Думала, рухнет Безрод. Не рухнул, сволочь, только губы поджал. Отпрянул, а глазах столько темноты разлилось… будто в небе перед грозой. И держался бы за бок, да стонал – нет же! Стоял прямо, белый, как некрашеное полотно, усмехался и тащил скол наружу. Пригляделась и обмерла от удачи. Помнится, Гарька болтала, будто Сивый на ножах бился за меня в драчной избе и получил нож в бок. Скол пришелся тютелька в тютельку в старую рану, как будто сами боги направили мой удар. Безрод стоял и тащил из себя острое железо. Зубья не пускали наружу, рвали тело по живому. Едва жилы на лезвие не намотал, пока тащил. Знаю, больно было, а все равно стоял и криво усмехался.

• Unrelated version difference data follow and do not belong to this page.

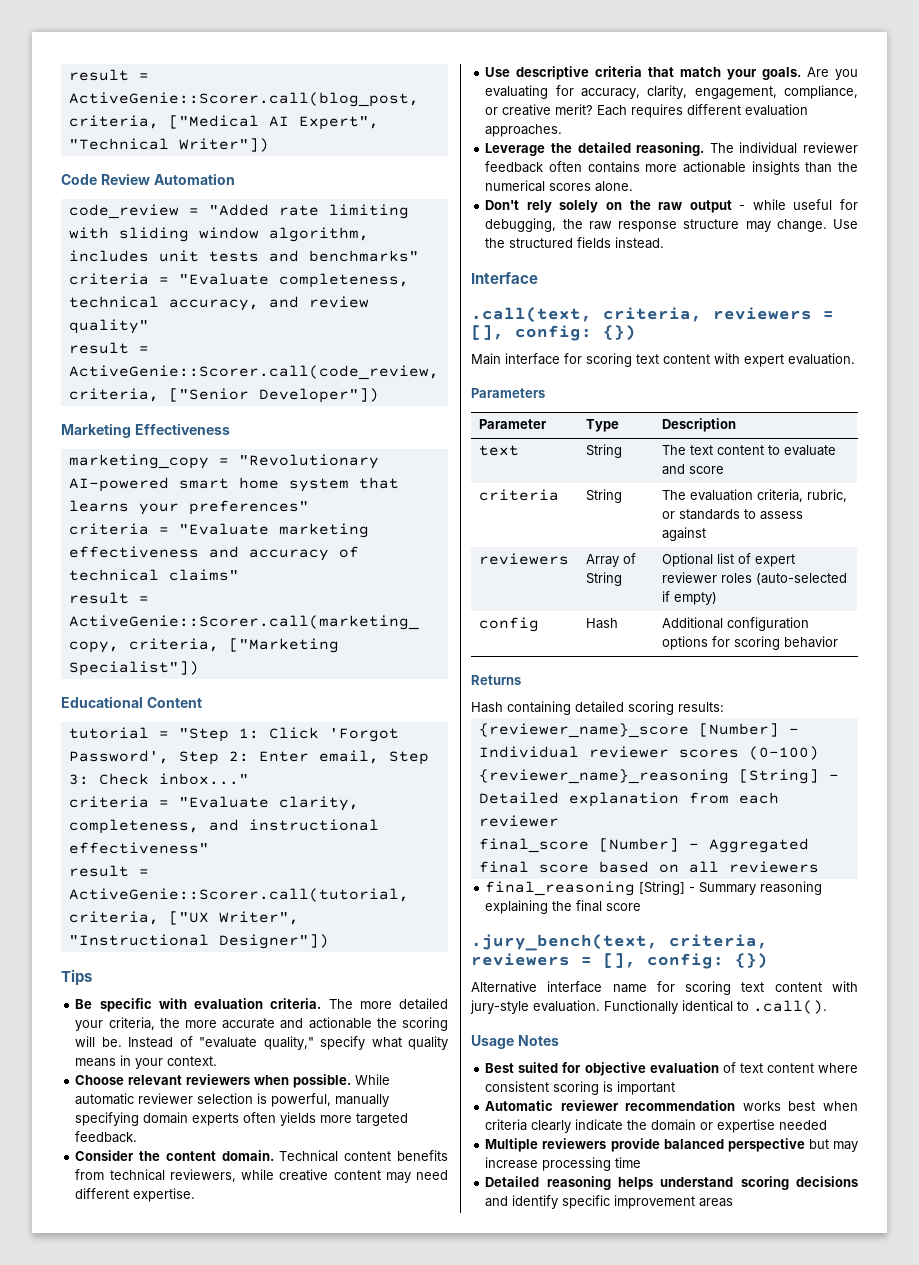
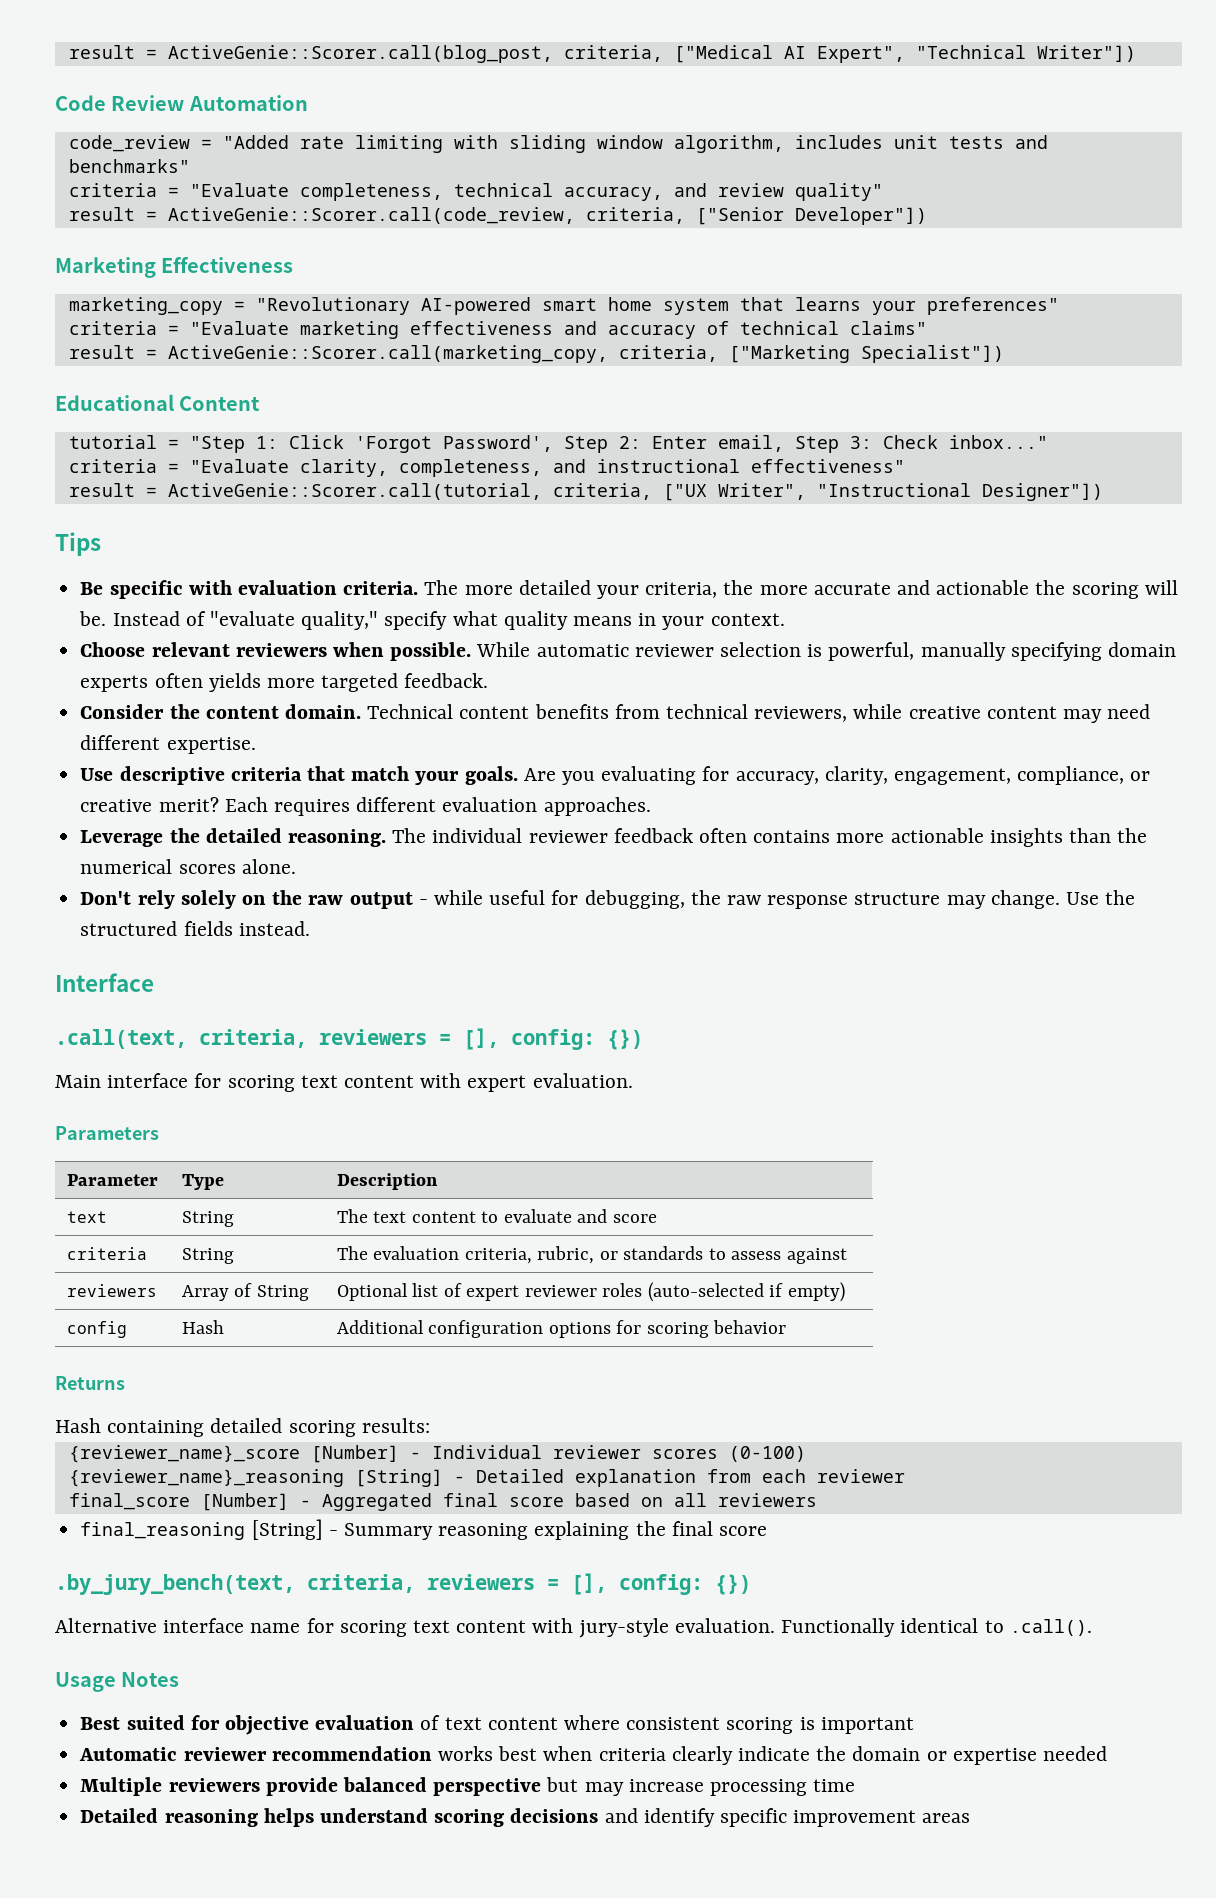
- .jury_bench(text, criteria, reviewers = [], config: {})
+ .by_jury_bench(text, criteria, reviewers = [], config: {})

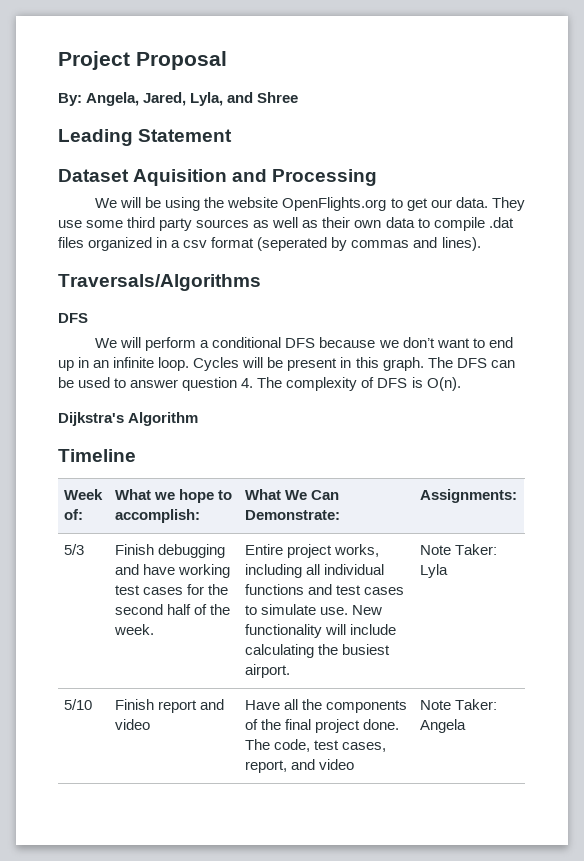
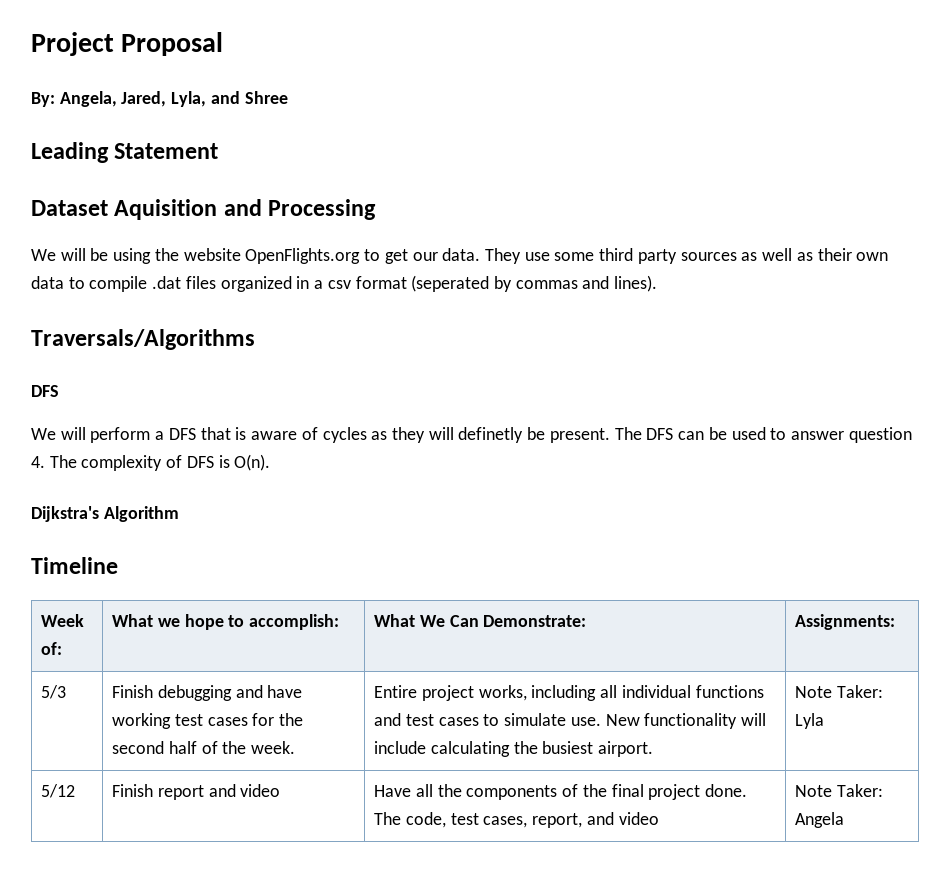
- We will perform a conditional DFS because we don’t want to end up in an infinite loop. Cycles will be present in this graph.
+ We will perform a DFS that is aware of cycles as they will definetly be present.
- 5/10 | Finish report and video | Have all the components of the final project done. The code, test cases, report, and video | Note Taker: Angela
+ 5/12 | Finish report and video | Have all the components of the final project done. The code, test cases, report, and video | Note Taker: Angela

Рывком вытащил ржавый клин, аж прожилки выползли наружу за лезвием, отряхнул и заскрипел зубами. Думал, не услышу. Услышу даже стук капель крови о землю, да на каждую стану приговаривать: «Беги скорей, весь пол залей, беги-выбегай, жизнь вылетай!» Вот такая гадкая, ничуть не пожалела о содеянном. Сивый стоял и ухмылялся, а у меня кровь к лицу прилила. Думала, немедленно начнем драться, в мыслях уже садила кулаками, грызла зубами. Челюсть Безрода медленно заходила, и мне показалось, будто от гнева он обо всем позабудет. Позабудет о том, что я баба, о том, что хотел искать со мною счастливой доли. Уж я бы точно позабыла, едва кровь ударила в голову. Ага, как же! Биться станем! На меня дунь покрепче – с ног снесет, а все равно будто крылья за спиной выросли, море сделалось по колено. Сивый только усмехнулся и что-то сделал руками, жаль не увидела что. Перед глазами все померкло, а Безрод размылся в неясное пятно. Только зубы мои и клацнули. Так приложил, что вон из меня память. И когда успел?